L'ennemi bouge. Ce qui vous définit ce n'est pas l'ennemi mais le temps. L'éternité n'est donc pas votre façon d'écraser l'ennemi, mais la marque laissée par le langage meurtrier. Entre l'éternité et la survie, l'imagination parle avec cette voix qui engloutit tout et qui nous laisse seuls, la lutte ridicule contre tout, le souvenir de la journée où nous avons été non violents afin de nous définir contre ce que nous croyions nous aimait. Entre l'éternité et la survie, gratitude.

Ce n'est pas grave que ce soit le temps qui tua Dieu. Le plus grave, c'est qu'il l'ai fait en ton nom et au mien aussi, peu importe que nous sourions ou non. Les paroles que le temps nous jette comme des couteaux aiguisés ne sont pas destinés à vous faire sourire mais à créer. Il n'est pas question de tuer le père, il suffit de tuer l'artiste, ce qui voudrait dire, arrêter d'écouter le son des couteaux qui déchirent l'air.

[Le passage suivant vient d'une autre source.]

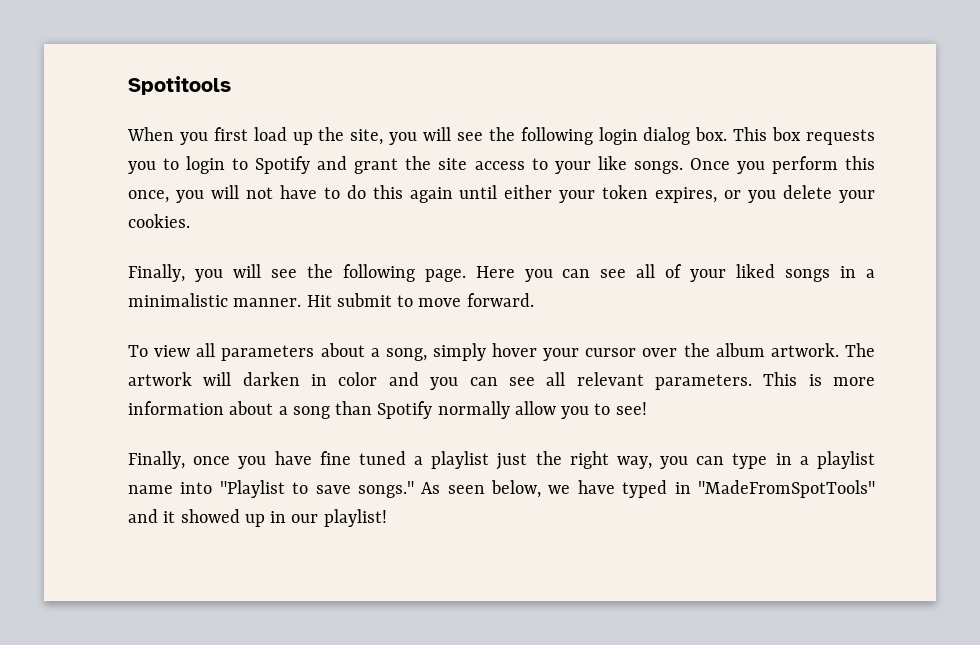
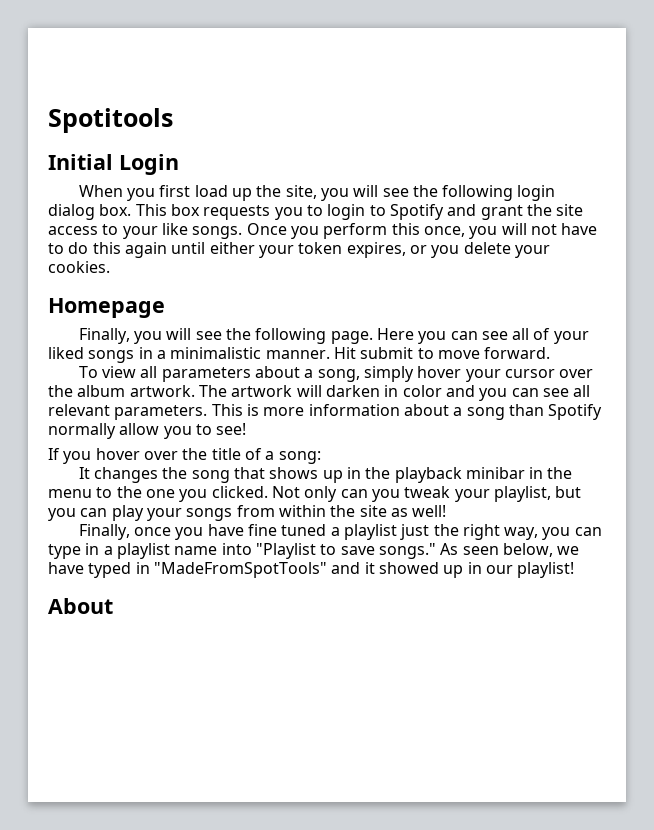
(231, 85) none -> [48,154,179,175] // Initial Login
(190, 221) none -> [48,298,165,318] // Homepage
(647, 408) none -> [48,448,321,464] [78,467,573,483] [48,486,582,502] [48,505,447,521] // If you hover over the title of a song: // It changes the song that shows up in the playback minibar in the menu to the one you clicked. Not only can you tweak your playlist, but you can play your songs from within the site as well!
(387, 518) none -> [48,598,113,614] // About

Quand ils ne peuvent plus vous pardonner, bouger, seulement, signifie chercher la posture, la position. L'artiste vous donne suffisamment d'espace, mais seul l'ennemi est capable de mettre l'horizon entre vos mains tendu pour que vous comprenez que vous ne faites qu'essayer de prier. Nous ne revenons donc à la vie, que parce que l'ennemi nous le demande. Nous revenons à la vie parce que, même si ce qui nous émeut ce sont les bons et nobles sentiments de la mort et l'imagination de ces sentiments, nous continuons de soupçonner que seule la vie peut défier le temps. Nous revenons à la vie car, même si nous avons décidé qu'il valait mieux se laisser observer par la mort pour avoir la sécurité qui nous permette d'être et de dire, la vie est la seule monstruosité dont l'imagination ne réussi pas à se repentir.

Dans cette vie à nous, les paroles se déclanchent des lézards pour mentir et elles ne sont plus que le regard sur les ailes inertes des papillons. Dans cette vie à nous, les paroles se battent pour survivre, elles ont besoin du soleil pour pousser et elles courent pour éviter d'être tués. Loin de ce soleil à nous, vous aurez besoin de vos peurs pour briller plus que jamais et pour être la force suffisante qui déforme l'ennemi sans avoir besoin de savoir si nous avons gagné ou perdu.